### Excerpts from a dataset:
————————
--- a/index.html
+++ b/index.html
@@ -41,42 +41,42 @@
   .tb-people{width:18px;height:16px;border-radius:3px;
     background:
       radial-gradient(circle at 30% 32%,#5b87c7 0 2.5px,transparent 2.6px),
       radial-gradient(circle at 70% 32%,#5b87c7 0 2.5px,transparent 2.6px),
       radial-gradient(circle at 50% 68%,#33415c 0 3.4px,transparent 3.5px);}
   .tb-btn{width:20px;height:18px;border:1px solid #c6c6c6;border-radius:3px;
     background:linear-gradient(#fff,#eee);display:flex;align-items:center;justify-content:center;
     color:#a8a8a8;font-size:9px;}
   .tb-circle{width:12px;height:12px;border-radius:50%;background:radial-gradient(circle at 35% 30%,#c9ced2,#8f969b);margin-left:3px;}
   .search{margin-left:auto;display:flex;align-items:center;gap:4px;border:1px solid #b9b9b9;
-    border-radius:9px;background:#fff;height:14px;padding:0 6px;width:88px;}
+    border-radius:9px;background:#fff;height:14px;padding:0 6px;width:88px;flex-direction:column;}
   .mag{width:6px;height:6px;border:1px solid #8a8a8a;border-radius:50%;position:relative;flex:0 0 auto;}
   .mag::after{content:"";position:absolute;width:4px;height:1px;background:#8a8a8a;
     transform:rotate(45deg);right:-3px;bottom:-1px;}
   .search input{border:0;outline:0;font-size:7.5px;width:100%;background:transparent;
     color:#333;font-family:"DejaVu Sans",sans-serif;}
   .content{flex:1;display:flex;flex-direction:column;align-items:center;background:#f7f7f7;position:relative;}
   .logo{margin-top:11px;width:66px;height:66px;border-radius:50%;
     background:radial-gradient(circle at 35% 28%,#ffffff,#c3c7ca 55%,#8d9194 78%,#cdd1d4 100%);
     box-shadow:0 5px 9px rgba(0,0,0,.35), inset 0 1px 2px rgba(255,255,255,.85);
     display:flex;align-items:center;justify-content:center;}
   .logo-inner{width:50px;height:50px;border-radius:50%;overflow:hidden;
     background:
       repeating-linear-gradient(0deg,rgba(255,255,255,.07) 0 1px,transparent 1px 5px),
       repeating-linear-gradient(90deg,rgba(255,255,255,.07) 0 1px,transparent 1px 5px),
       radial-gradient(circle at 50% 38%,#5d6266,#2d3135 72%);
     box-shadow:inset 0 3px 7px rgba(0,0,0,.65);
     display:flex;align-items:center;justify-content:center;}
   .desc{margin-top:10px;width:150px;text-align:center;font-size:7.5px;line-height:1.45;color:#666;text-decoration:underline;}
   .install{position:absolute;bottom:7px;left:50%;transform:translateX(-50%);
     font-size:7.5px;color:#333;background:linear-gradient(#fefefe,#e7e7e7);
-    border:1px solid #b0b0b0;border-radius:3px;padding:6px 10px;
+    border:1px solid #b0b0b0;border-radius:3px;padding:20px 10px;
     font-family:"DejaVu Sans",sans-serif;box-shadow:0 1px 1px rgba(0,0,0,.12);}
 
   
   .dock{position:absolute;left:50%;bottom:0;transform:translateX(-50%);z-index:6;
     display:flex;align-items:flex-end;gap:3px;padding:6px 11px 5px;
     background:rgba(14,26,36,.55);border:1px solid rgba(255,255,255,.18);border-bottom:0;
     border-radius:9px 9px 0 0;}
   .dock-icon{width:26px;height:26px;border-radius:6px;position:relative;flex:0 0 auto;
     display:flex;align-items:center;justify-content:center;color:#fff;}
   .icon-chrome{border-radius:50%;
————————
### Work task:
Your output should consist only of the lines from the one containing "solid #b0b0b0;border-radius:3px;padding:20px 10px;" to the end of the records above, each retyped exactly.

### Answer box:
+    border:1px solid #b0b0b0;border-radius:3px;padding:20px 10px;
     font-family:"DejaVu Sans",sans-serif;box-shadow:0 1px 1px rgba(0,0,0,.12);}
 
   
   .dock{position:absolute;left:50%;bottom:0;transform:translateX(-50%);z-index:6;
     display:flex;align-items:flex-end;gap:3px;padding:6px 11px 5px;
     background:rgba(14,26,36,.55);border:1px solid rgba(255,255,255,.18);border-bottom:0;
     border-radius:9px 9px 0 0;}
   .dock-icon{width:26px;height:26px;border-radius:6px;position:relative;flex:0 0 auto;
     display:flex;align-items:center;justify-content:center;color:#fff;}
   .icon-chrome{border-radius:50%;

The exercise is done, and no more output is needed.